February 28, 2013
On Thursday, 28 February 2013 at 04:58:23 UTC, Walter Bright wrote:
> On 2/27/2013 8:01 PM, John Colvin wrote:
>> Why must sentinel be known at compile time? I don't see what's in the way of it
>> being a runtime argument.
>
> Performance!
>
> It should be usable as a case in a switch statement.

Little did you know about this bug: http://d.puremagic.com/issues/show_bug.cgi?id=5862

:)

But I guess this defeats the purpose of the switch statement (i.e. optimizations).

Btw can we get a clear opinion on whether 5862 is an actual bug that needs to be fixed?
February 28, 2013
On Thursday, February 28, 2013 05:53:13 Zach the Mystic wrote:
> My understanding of the logic of Sentinel Ranges so far is that switch statements and other control flow can proceed eagerly, because "go" values can be checked before the sentinel "stop" value, and "!empty" is known implicitly.

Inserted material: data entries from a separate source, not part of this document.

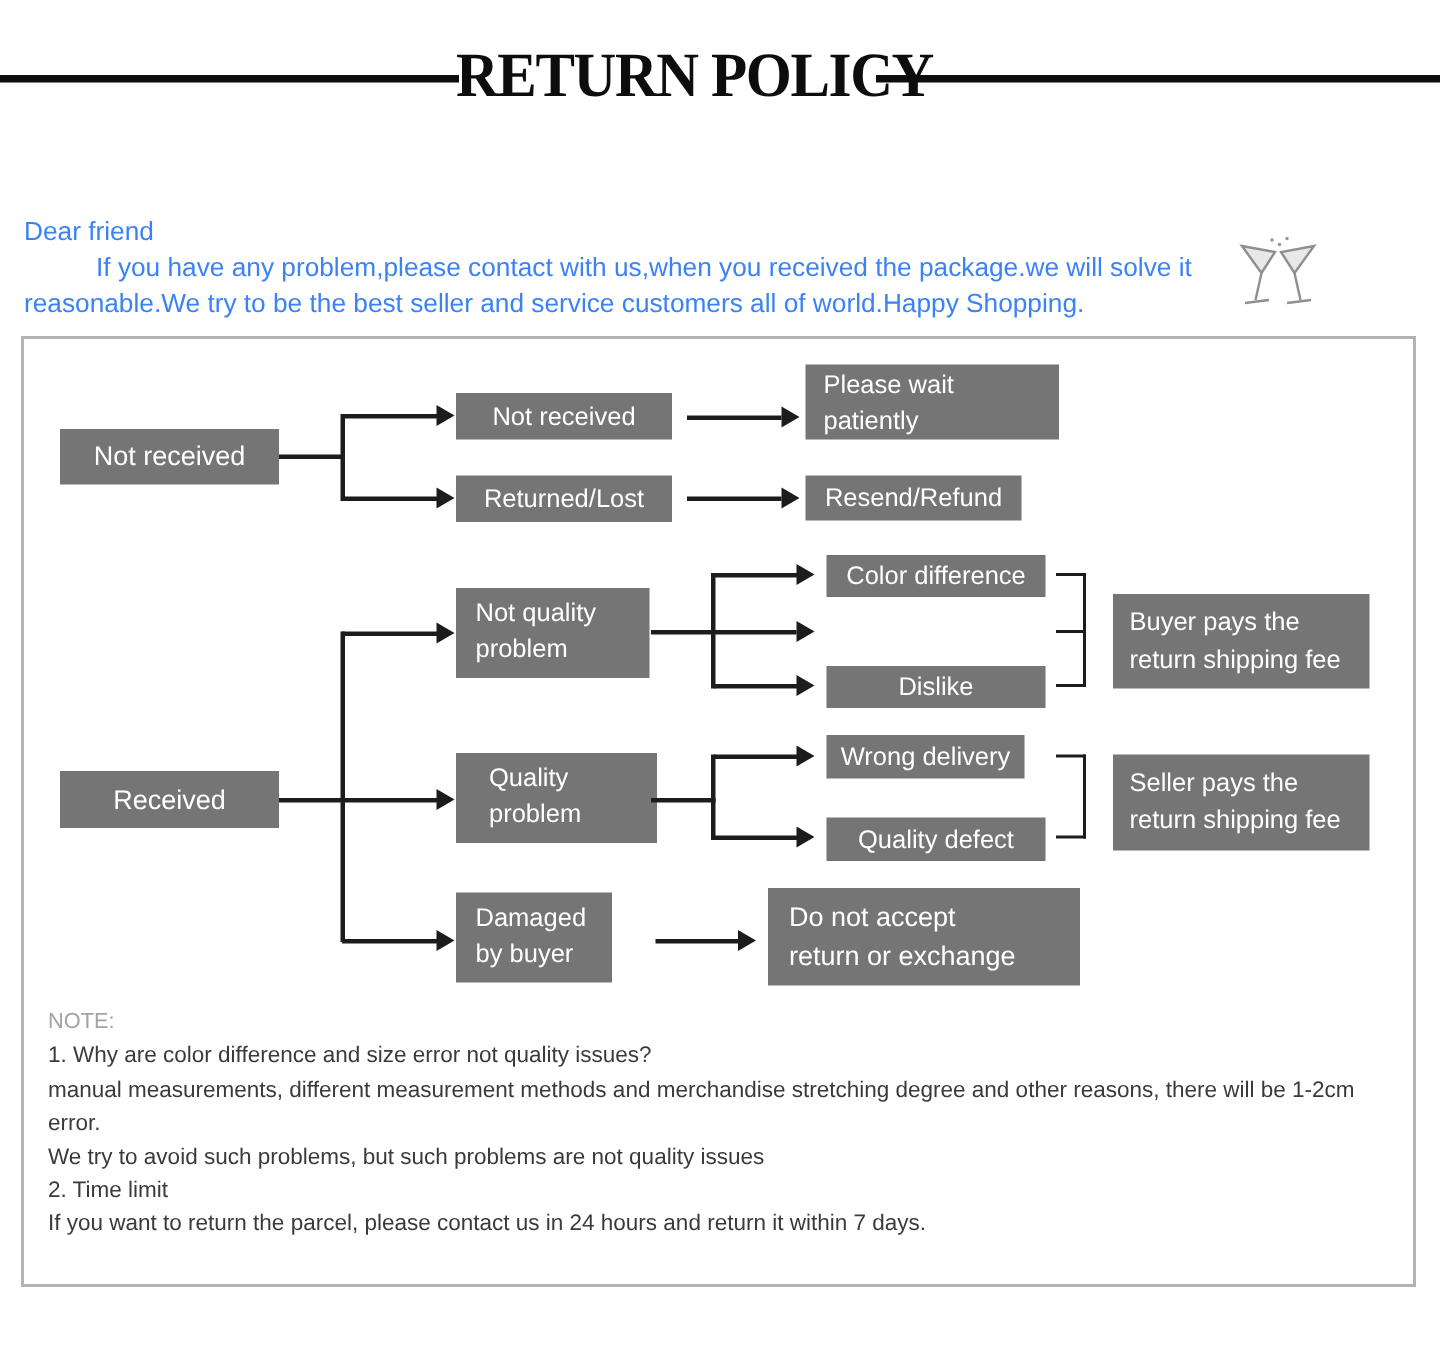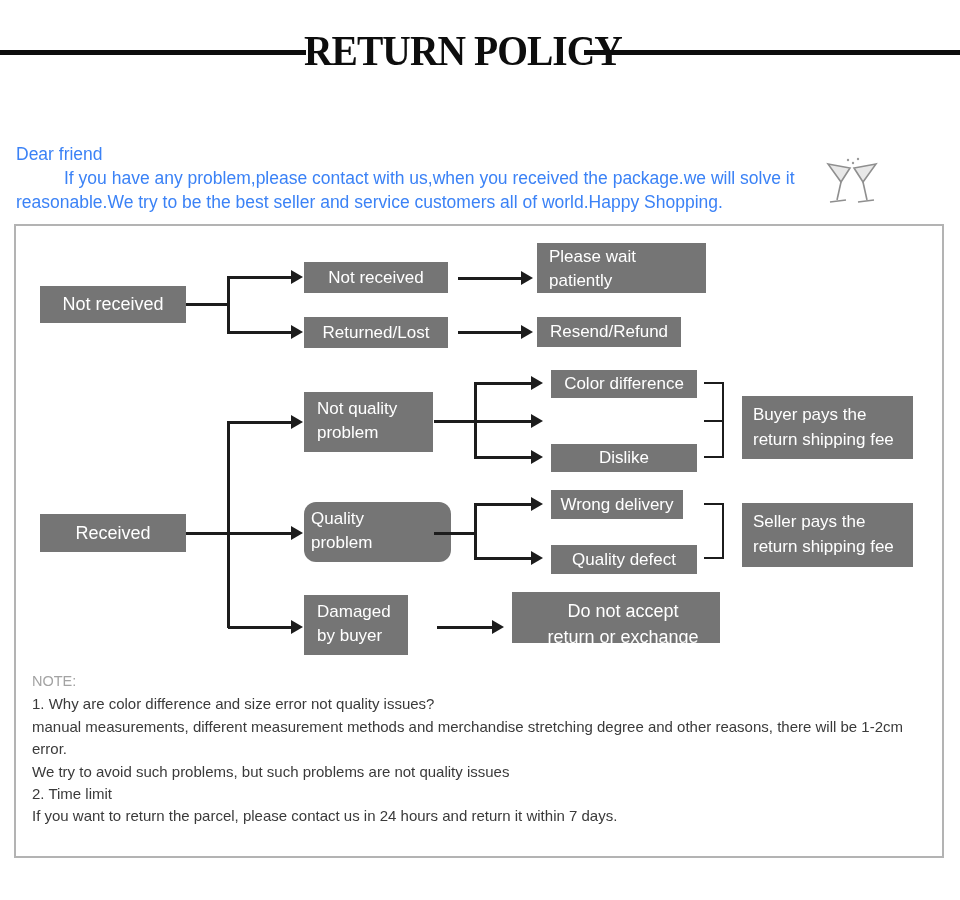--- a/index.html
+++ b/index.html
@@ -75,36 +75,36 @@
   <div class="bx c" style="left:40px;top:286px;width:146px;height:37px;line-height:37px;font-size:18px;">Not received</div>
   <div class="bx c" style="left:304px;top:262px;width:144px;height:31px;line-height:31px;">Not received</div>
   <div class="bx c" style="left:304px;top:317px;width:144px;height:31px;line-height:31px;">Returned/Lost</div>
   <div class="bx ml" style="left:537px;top:243px;width:169px;height:50px;padding:2px 0 0 12px;">Please wait
 patiently</div>
   <div class="bx c" style="left:537px;top:317px;width:144px;height:30px;line-height:30px;">Resend/Refund</div>
 
   <div class="bx c" style="left:40px;top:514px;width:146px;height:38px;line-height:38px;font-size:18px;">Received</div>
   <div class="bx ml" style="left:304px;top:392px;width:129px;height:60px;padding:5px 0 0 13px;">Not quality
 problem</div>
-  <div class="bx ml" style="left:304px;top:502px;width:147px;height:60px;padding:5px 0 0 7px;border-radius:12px;">Quality
+  <div class="bx ml" style="left:304px;top:502px;width:134px;height:60px;padding:5px 0 0 22px;">Quality
 problem</div>
   <div class="bx ml" style="left:304px;top:595px;width:104px;height:60px;padding:5px 0 0 13px;">Damaged
 by buyer</div>
 
   <div class="bx c" style="left:551px;top:370px;width:146px;height:28px;line-height:28px;">Color difference</div>
   <div class="bx c" style="left:551px;top:444px;width:146px;height:28px;line-height:28px;">Dislike</div>
   <div class="bx ml" style="left:742px;top:396px;width:171px;height:63px;padding:6px 0 0 11px;line-height:25px;">Buyer pays the
 return shipping fee</div>
 
   <div class="bx c" style="left:551px;top:490px;width:132px;height:29px;line-height:29px;">Wrong delivery</div>
   <div class="bx c" style="left:551px;top:545px;width:146px;height:29px;line-height:29px;">Quality defect</div>
   <div class="bx ml" style="left:742px;top:503px;width:171px;height:64px;padding:6px 0 0 11px;line-height:25px;">Seller pays the
 return shipping fee</div>
 
-  <div class="bx ml" style="left:512px;top:592px;width:208px;height:51px;padding:6px 0 16px 14px;font-size:18px;line-height:26px;text-align:center;">Do not accept
+  <div class="bx ml" style="left:512px;top:592px;width:208px;height:65px;padding:6px 0 16px 14px;font-size:18px;line-height:26px;">Do not accept
 return or exchange</div>
 
   <div class="hl" style="left:186px;top:303px;width:42px;"></div>
   <div class="vl" style="left:227px;top:276px;height:58px;"></div>
   <div class="hl" style="left:228px;top:276px;width:64px;"></div>
   <div class="ah" style="left:291px;top:270px;"></div>
   <div class="hl" style="left:228px;top:331px;width:64px;"></div>
   <div class="ah" style="left:291px;top:325px;"></div>
   <div class="hl" style="left:458px;top:277px;width:63px;"></div>
   <div class="ah" style="left:521px;top:271px;"></div>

I don't know exactly where the speed benefits of having a single "stop" value known at compile time come from.

Because the case value needs to be known at compile time, but even if it didn't have to be, it would be less efficient to have to call a function for it than it would be to have a value known at compile time.

> Is this design focused more on your knowledge of how the compiler optimizes machine code, or on something which can be grasped at a higher level?

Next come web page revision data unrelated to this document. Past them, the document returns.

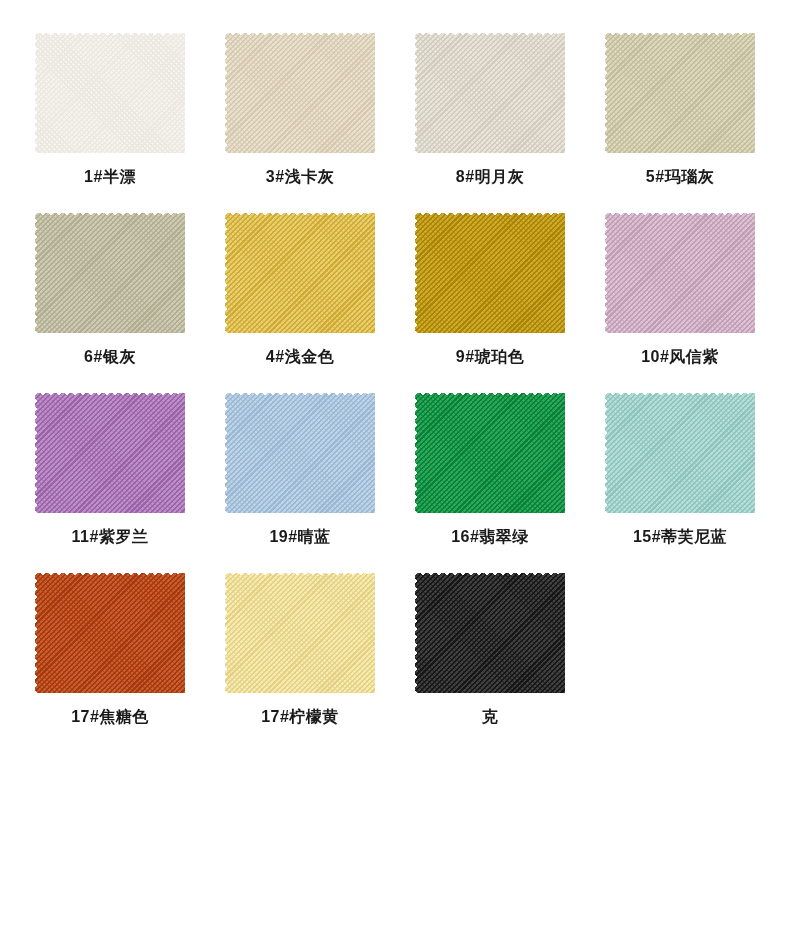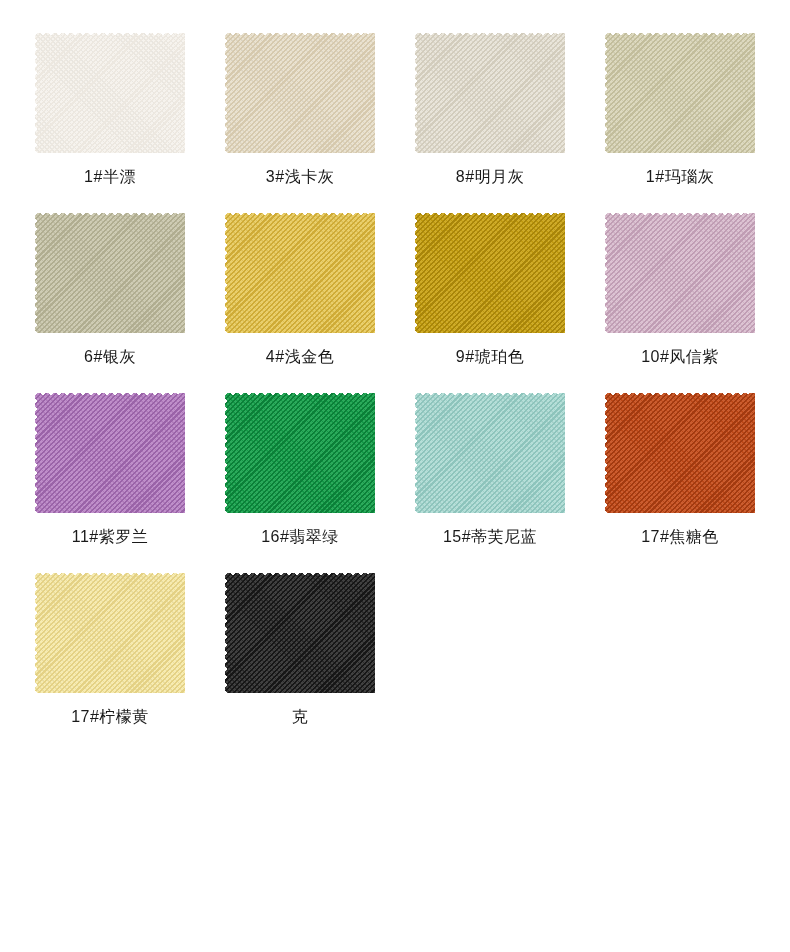--- a/index.html
+++ b/index.html
@@ -15,20 +15,21 @@
     font-family: "Liberation Sans", "DejaVu Sans", sans-serif;
   }
 
   #swatch-grid {
     display: grid;
     grid-template-columns: repeat(4, 190px);
     grid-template-rows: repeat(5, 180px);
     justify-content: center;
     align-content: start;
     padding-top: 33px;
+    font-weight: bold;
   }
 
   .swatch-cell {
     display: flex;
     flex-direction: column;
     align-items: center;
   }
 
   
   .chip-wrap {
@@ -100,21 +101,21 @@
     <div class="swatch-cell">
       <div class="chip-wrap">
         <div class="chip" style="background: repeating-linear-gradient(135deg, rgb(210, 204, 188) 0px, rgb(210, 204, 188) 1.6px, rgba(255, 255, 255, 0) 1.6px, rgba(255, 255, 255, 0) 3.6px), repeating-linear-gradient(45deg, rgba(0, 0, 0, 0.05) 0px, rgba(0, 0, 0, 0.05) 1px, rgba(255, 255, 255, 0.1) 1px, rgba(255, 255, 255, 0.1) 3.5px), rgb(231, 226, 214);"></div>
       </div>
       <div class="swatch-label">8#明月灰</div>
     </div>
     <div class="swatch-cell">
       <div class="chip-wrap">
         <div class="chip" style="background: repeating-linear-gradient(135deg, rgb(194, 189, 155) 0px, rgb(194, 189, 155) 1.6px, rgba(255, 255, 255, 0) 1.6px, rgba(255, 255, 255, 0) 3.6px), repeating-linear-gradient(45deg, rgba(0, 0, 0, 0.05) 0px, rgba(0, 0, 0, 0.05) 1px, rgba(255, 255, 255, 0.1) 1px, rgba(255, 255, 255, 0.1) 3.5px), rgb(217, 213, 184);"></div>
       </div>
-      <div class="swatch-label">1#玛瑙灰</div>
+      <div class="swatch-label">5#玛瑙灰</div>
     </div>
     <div class="swatch-cell">
       <div class="chip-wrap">
         <div class="chip" style="background: repeating-linear-gradient(135deg, rgb(176, 173, 144) 0px, rgb(176, 173, 144) 1.6px, rgba(255, 255, 255, 0) 1.6px, rgba(255, 255, 255, 0) 3.6px), repeating-linear-gradient(45deg, rgba(0, 0, 0, 0.05) 0px, rgba(0, 0, 0, 0.05) 1px, rgba(255, 255, 255, 0.1) 1px, rgba(255, 255, 255, 0.1) 3.5px), rgb(201, 198, 172);"></div>
       </div>
       <div class="swatch-label">6#银灰</div>
     </div>
     <div class="swatch-cell">
       <div class="chip-wrap">
         <div class="chip" style="background: repeating-linear-gradient(135deg, rgb(207, 171, 54) 0px, rgb(207, 171, 54) 1.6px, rgba(255, 255, 255, 0) 1.6px, rgba(255, 255, 255, 0) 3.6px), repeating-linear-gradient(45deg, rgba(0, 0, 0, 0.05) 0px, rgba(0, 0, 0, 0.05) 1px, rgba(255, 255, 255, 0.1) 1px, rgba(255, 255, 255, 0.1) 3.5px), rgb(232, 202, 92);"></div>
@@ -131,20 +132,26 @@
       <div class="chip-wrap">
         <div class="chip" style="background: repeating-linear-gradient(135deg, rgb(192, 157, 180) 0px, rgb(192, 157, 180) 1.6px, rgba(255, 255, 255, 0) 1.6px, rgba(255, 255, 255, 0) 3.6px), repeating-linear-gradient(45deg, rgba(0, 0, 0, 0.05) 0px, rgba(0, 0, 0, 0.05) 1px, rgba(255, 255, 255, 0.1) 1px, rgba(255, 255, 255, 0.1) 3.5px), rgb(217, 188, 206);"></div>
       </div>
       <div class="swatch-label">10#风信紫</div>
     </div>
     <div class="swatch-cell">
       <div class="chip-wrap">
         <div class="chip" style="background: repeating-linear-gradient(135deg, rgb(154, 99, 168) 0px, rgb(154, 99, 168) 1.6px, rgba(255, 255, 255, 0) 1.6px, rgba(255, 255, 255, 0) 3.6px), repeating-linear-gradient(45deg, rgba(0, 0, 0, 0.05) 0px, rgba(0, 0, 0, 0.05) 1px, rgba(255, 255, 255, 0.1) 1px, rgba(255, 255, 255, 0.1) 3.5px), rgb(184, 130, 196);"></div>
       </div>
       <div class="swatch-label">11#紫罗兰</div>
+    </div>
+    <div class="swatch-cell">
+      <div class="chip-wrap">
+        <div class="chip" style="background: repeating-linear-gradient(135deg, rgb(154, 184, 212) 0px, rgb(154, 184, 212) 1.6px, rgba(255, 255, 255, 0) 1.6px, rgba(255, 255, 255, 0) 3.6px), repeating-linear-gradient(45deg, rgba(0, 0, 0, 0.05) 0px, rgba(0, 0, 0, 0.05) 1px, rgba(255, 255, 255, 0.1) 1px, rgba(255, 255, 255, 0.1) 3.5px), rgb(183, 208, 230);"></div>
+      </div>
+      <div class="swatch-label">19#晴蓝</div>
     </div>
     <div class="swatch-cell">
       <div class="chip-wrap">
         <div class="chip" style="background: repeating-linear-gradient(135deg, rgb(11, 127, 56) 0px, rgb(11, 127, 56) 1.6px, rgba(255, 255, 255, 0) 1.6px, rgba(255, 255, 255, 0) 3.6px), repeating-linear-gradient(45deg, rgba(0, 0, 0, 0.05) 0px, rgba(0, 0, 0, 0.05) 1px, rgba(255, 255, 255, 0.1) 1px, rgba(255, 255, 255, 0.1) 3.5px), rgb(20, 160, 74);"></div>
       </div>
       <div class="swatch-label">16#翡翠绿</div>
     </div>
     <div class="swatch-cell">
       <div class="chip-wrap">
         <div class="chip" style="background: repeating-linear-gradient(135deg, rgb(141, 196, 188) 0px, rgb(141, 196, 188) 1.6px, rgba(255, 255, 255, 0) 1.6px, rgba(255, 255, 255, 0) 3.6px), repeating-linear-gradient(45deg, rgba(0, 0, 0, 0.05) 0px, rgba(0, 0, 0, 0.05) 1px, rgba(255, 255, 255, 0.1) 1px, rgba(255, 255, 255, 0.1) 3.5px), rgb(173, 219, 212);"></div>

I think that it's simply a matter of looking at how often empty has to be called in the lexer if you don't have a sentinel value. Most every time that you pop front, you'll have to check empty, whereas with a sentinel value, you'll almost never have to check it. That saves at least one operation for every character that's lexed.

Now, given that you're going to have to wrap any range in order for to be sentinel range (unless it was designed as one in the first place), in most cases, you're going to be stuck checking empty all the time anyway. For strings wrapped in a sentinel range, you can avoid it, because you can just make its last element 0 (though that may mean reallocating the entire string depending on whether you can append 0 to it without reallocating). But you're still stuck wrapping it.

I suspect that it would just be better to special case strings rather than to create this sentinel range idea, because I really don't see any benefit for it outside of strings, and it's not like it's hard to just use a couple of static ifs to avoid the check for empty and add the sentinel case when you're operating on strings.

- Jonathan M Davis
February 28, 2013
On 2/27/2013 8:47 PM, Jonathan M Davis wrote:
> Now, the only real benefit that I see for this allowing you to make a string
> zero-terminated (which in the case of a lexer would probably mean copying the
> entire file into a new string which has zero on the end).

Nawp, there is no extra copy. Take a look at the compiler source. You have to read the file into memory anyway - so make the buffer one byte longer, and put a 0 at the end.

> In general, you'll be
> forced to wrap a range in a sentinel range to get this behavior, which means
> that you're _still_ checking empty all the time, because it has to keep
> checking whether it's supposed to make front 0 now. And that probably means
> that it'll be slightly _more_ expensive to do this for anything other than a
> string. That being the case, it might be better to just special case strings
> rather than come up with this whole new range idea.

Nope, not necessary to wrap it.


> I'm also not at all covinced that this is generally useful. It may be that
> it's a great idea for lexers, but what other use cases are there?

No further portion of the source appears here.